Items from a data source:

=====

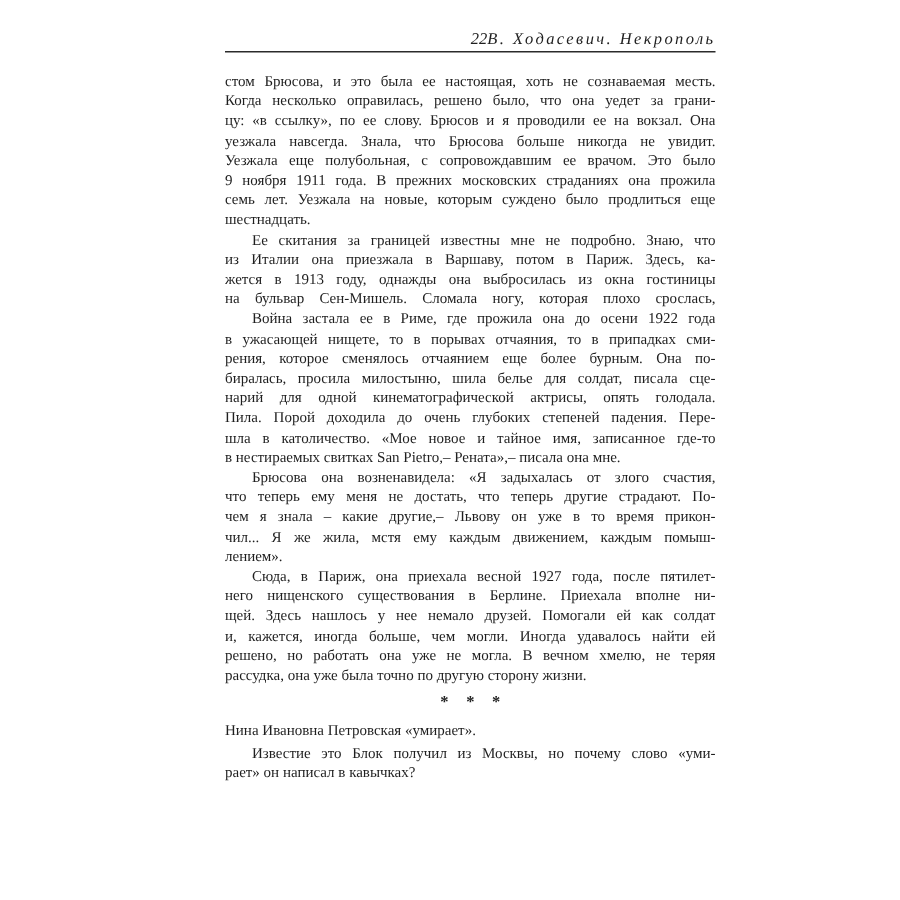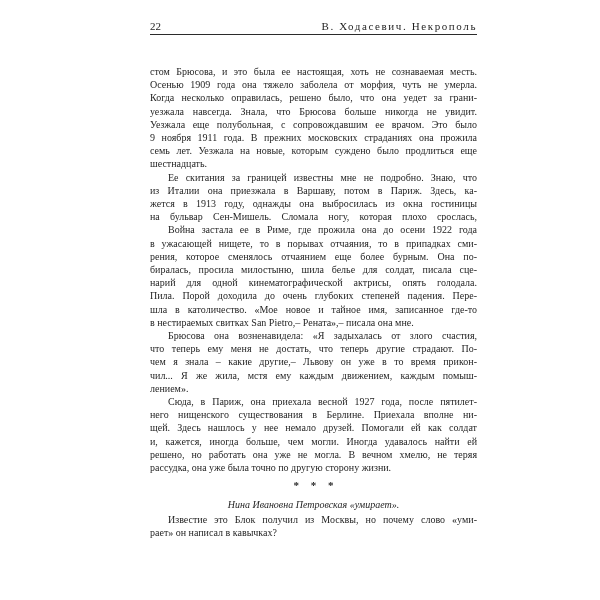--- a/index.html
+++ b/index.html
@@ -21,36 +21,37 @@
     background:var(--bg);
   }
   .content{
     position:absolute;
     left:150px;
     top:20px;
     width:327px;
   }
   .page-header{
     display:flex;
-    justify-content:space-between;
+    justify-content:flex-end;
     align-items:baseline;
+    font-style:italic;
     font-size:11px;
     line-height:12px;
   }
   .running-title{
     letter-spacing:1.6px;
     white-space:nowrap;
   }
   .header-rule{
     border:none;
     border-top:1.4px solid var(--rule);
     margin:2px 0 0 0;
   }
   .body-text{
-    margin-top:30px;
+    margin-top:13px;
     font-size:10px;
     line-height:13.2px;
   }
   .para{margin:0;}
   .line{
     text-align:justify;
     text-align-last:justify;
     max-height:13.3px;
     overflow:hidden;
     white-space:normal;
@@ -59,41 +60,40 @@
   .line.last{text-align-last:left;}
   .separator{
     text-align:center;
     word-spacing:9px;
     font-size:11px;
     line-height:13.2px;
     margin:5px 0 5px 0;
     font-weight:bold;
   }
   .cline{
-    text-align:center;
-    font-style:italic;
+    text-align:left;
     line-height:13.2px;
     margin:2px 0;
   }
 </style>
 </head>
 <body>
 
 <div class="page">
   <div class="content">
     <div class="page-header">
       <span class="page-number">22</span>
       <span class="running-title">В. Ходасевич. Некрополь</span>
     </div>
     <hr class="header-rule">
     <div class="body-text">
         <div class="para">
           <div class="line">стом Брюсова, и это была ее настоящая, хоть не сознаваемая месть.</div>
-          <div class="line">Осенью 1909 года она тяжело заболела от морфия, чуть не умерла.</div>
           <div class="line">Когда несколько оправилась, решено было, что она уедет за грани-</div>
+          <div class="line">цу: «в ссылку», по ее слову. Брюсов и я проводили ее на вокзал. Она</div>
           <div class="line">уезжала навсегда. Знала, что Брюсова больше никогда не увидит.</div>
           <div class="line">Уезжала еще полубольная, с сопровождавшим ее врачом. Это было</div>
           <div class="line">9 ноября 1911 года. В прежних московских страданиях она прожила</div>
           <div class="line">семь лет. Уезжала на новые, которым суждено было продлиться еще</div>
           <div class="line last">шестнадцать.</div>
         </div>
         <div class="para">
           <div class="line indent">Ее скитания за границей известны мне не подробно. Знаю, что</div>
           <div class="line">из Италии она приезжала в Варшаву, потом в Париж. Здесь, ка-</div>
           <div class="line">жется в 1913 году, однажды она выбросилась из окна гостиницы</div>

=====

Look above for every line with the word "Брюсова" and copy it.

### [Exercise solution]
           <div class="line">стом Брюсова, и это была ее настоящая, хоть не сознаваемая месть.</div>
           <div class="line">уезжала навсегда. Знала, что Брюсова больше никогда не увидит.</div>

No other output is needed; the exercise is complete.